• **Records for this task**:
Start of Block

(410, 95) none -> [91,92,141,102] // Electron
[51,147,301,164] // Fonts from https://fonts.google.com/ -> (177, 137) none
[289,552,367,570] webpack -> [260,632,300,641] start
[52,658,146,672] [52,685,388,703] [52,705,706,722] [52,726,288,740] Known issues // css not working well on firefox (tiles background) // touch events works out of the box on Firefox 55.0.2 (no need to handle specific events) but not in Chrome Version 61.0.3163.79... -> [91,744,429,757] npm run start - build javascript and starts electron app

End of Block
Start of Block

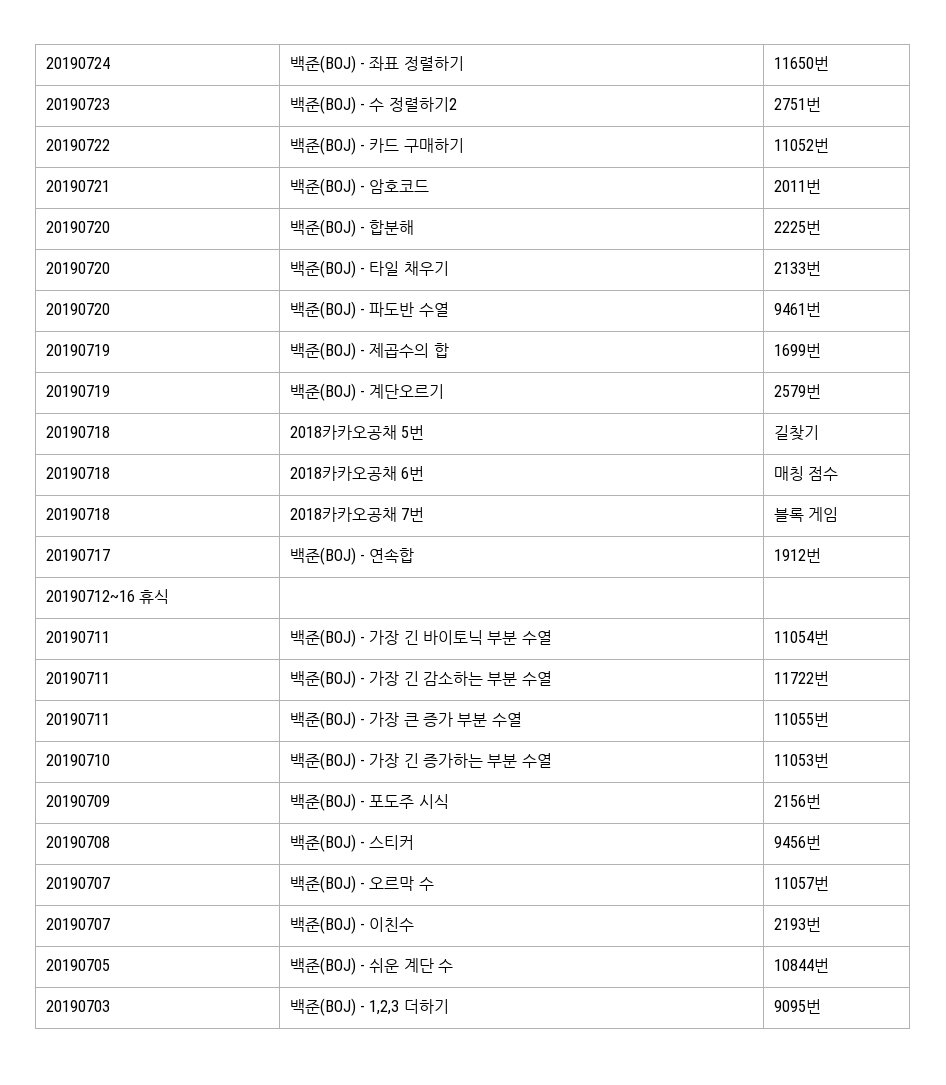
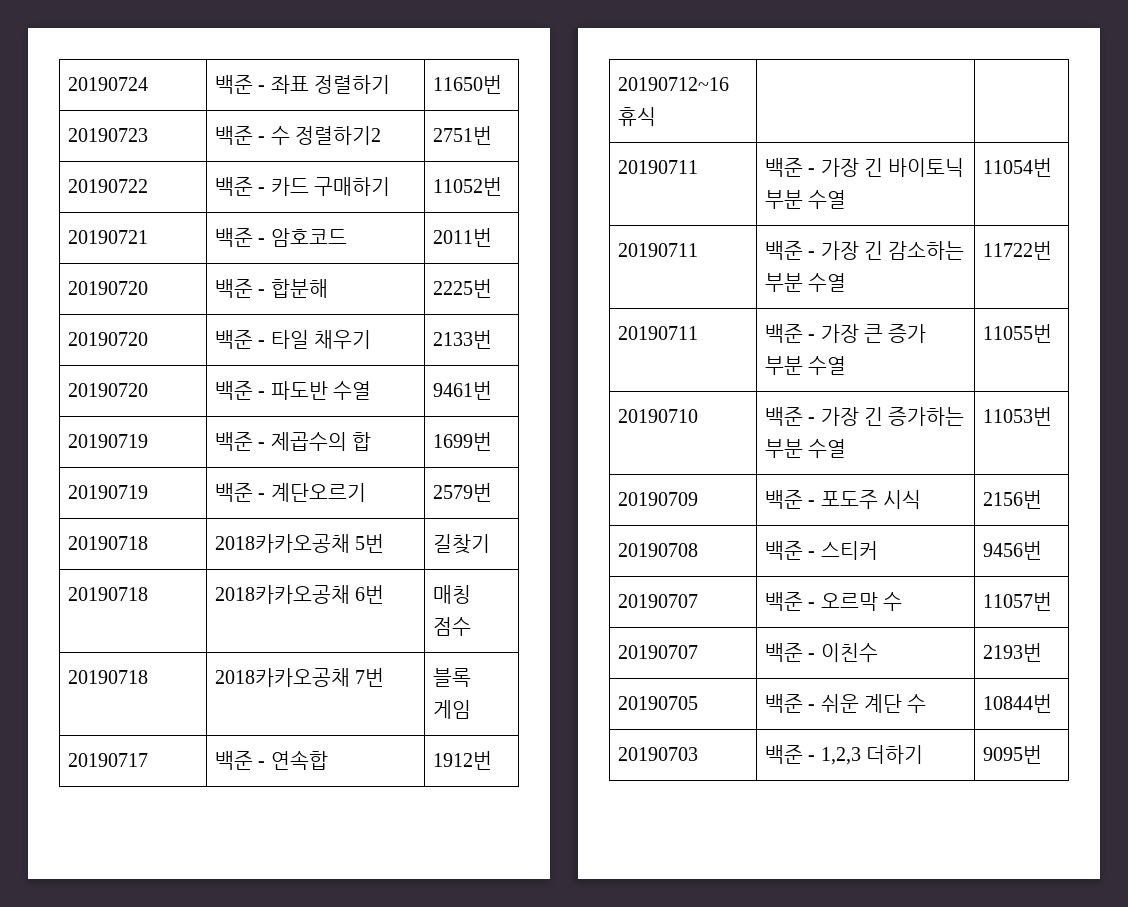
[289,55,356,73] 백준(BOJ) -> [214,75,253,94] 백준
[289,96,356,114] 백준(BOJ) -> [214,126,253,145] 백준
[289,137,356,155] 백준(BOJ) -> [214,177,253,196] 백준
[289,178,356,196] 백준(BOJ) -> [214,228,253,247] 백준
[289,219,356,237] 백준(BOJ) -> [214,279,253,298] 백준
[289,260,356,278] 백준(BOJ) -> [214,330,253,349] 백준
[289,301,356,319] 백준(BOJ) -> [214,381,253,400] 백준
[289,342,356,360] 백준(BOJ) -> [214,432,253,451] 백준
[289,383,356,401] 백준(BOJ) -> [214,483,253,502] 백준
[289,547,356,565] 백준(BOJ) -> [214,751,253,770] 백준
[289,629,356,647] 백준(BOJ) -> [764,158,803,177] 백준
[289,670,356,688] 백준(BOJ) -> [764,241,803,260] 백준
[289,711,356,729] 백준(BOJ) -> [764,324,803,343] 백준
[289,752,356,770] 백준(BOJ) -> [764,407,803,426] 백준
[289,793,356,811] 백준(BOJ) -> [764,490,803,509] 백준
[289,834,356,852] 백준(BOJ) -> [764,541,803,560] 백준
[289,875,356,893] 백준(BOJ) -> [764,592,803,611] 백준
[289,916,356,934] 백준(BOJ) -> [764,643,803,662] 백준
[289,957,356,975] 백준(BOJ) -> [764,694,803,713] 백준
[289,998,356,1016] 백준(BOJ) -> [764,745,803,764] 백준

End of Block

• **Work to be completed**: Starting at the line with "[289,957,356,975] 백준(BOJ) ->" and ending at the line with "[289,998,356,1016] 백준(BOJ) ->", print each line of the listing above exactly, with no other lines.

• **Result**:
[289,957,356,975] 백준(BOJ) -> [764,694,803,713] 백준
[289,998,356,1016] 백준(BOJ) -> [764,745,803,764] 백준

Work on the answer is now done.